(Task)
Please determine the number of lines in the material below that contain the word "shipping", and state it alone.
┌────────
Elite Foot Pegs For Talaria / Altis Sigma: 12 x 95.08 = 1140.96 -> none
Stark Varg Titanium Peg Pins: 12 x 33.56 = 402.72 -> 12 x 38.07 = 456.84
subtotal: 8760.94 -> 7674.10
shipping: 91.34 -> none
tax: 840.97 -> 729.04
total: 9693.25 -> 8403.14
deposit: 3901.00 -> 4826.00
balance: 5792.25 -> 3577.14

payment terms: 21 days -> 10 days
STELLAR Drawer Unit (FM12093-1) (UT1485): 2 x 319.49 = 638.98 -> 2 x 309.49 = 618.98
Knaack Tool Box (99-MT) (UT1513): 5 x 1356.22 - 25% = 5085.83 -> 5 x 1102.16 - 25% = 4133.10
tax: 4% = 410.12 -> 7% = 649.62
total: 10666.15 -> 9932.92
└────────
┌────────
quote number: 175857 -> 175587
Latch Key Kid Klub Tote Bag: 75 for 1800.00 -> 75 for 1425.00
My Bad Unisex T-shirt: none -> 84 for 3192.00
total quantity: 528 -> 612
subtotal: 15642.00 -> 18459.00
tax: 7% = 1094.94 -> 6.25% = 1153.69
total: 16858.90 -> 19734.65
└────────
┌────────
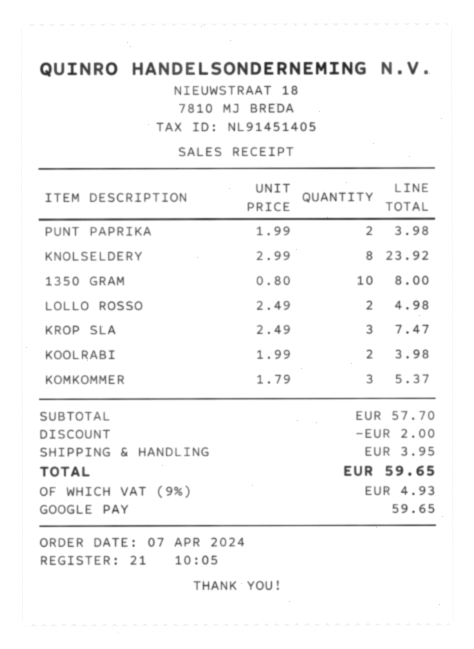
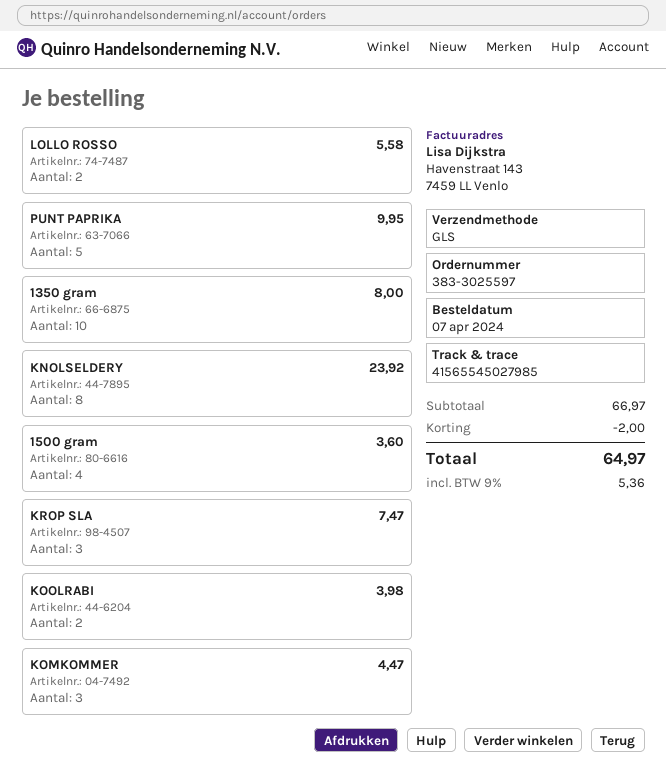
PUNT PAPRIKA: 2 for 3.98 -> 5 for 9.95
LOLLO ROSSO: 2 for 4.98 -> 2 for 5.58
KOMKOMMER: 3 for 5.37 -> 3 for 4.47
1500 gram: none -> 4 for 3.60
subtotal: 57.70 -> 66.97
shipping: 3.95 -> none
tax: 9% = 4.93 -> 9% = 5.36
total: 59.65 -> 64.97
└────────
(Answer section)
2